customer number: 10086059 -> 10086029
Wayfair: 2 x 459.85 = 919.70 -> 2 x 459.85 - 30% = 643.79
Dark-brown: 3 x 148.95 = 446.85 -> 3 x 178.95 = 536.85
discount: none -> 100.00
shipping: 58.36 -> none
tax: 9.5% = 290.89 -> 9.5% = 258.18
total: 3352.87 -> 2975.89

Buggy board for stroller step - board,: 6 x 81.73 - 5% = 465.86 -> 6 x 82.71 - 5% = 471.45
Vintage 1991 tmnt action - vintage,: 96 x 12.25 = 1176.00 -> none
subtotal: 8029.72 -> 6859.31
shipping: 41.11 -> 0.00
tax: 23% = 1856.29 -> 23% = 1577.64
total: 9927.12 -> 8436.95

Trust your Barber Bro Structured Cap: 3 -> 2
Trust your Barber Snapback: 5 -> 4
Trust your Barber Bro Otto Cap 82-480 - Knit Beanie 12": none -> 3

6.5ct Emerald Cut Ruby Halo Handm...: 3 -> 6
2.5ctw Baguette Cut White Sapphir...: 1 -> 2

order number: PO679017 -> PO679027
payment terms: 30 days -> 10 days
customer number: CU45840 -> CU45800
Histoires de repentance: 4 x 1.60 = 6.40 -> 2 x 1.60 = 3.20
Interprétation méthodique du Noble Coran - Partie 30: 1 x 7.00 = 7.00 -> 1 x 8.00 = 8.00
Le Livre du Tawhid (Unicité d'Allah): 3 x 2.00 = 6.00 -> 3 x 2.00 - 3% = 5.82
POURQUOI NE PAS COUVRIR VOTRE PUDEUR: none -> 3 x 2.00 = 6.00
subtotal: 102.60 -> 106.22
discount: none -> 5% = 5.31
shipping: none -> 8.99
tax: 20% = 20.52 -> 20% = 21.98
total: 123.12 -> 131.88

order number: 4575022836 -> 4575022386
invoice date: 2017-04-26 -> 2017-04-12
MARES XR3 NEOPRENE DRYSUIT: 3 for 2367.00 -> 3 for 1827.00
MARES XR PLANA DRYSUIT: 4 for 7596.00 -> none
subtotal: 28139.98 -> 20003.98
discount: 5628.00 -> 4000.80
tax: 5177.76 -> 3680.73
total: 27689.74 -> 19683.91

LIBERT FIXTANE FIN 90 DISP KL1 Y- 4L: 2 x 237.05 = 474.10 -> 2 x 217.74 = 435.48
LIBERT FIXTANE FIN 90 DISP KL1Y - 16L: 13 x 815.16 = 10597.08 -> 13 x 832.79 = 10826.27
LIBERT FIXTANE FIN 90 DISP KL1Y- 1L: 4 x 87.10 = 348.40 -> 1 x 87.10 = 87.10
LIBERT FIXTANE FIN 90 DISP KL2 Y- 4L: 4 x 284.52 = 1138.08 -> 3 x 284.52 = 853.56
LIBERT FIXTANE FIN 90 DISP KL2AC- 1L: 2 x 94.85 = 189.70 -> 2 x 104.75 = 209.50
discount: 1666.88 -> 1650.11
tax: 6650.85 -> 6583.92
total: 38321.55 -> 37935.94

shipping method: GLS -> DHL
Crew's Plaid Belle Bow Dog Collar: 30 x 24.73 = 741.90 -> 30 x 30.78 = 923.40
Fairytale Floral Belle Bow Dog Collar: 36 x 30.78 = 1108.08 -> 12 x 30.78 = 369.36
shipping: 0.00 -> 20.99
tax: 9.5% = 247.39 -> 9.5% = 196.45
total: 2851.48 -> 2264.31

※

# [What is required]
Return each line of the entries that holds the string "Collar".

# [Exercise response]
Crew's Plaid Belle Bow Dog Collar: 30 x 24.73 = 741.90 -> 30 x 30.78 = 923.40
Fairytale Floral Belle Bow Dog Collar: 36 x 30.78 = 1108.08 -> 12 x 30.78 = 369.36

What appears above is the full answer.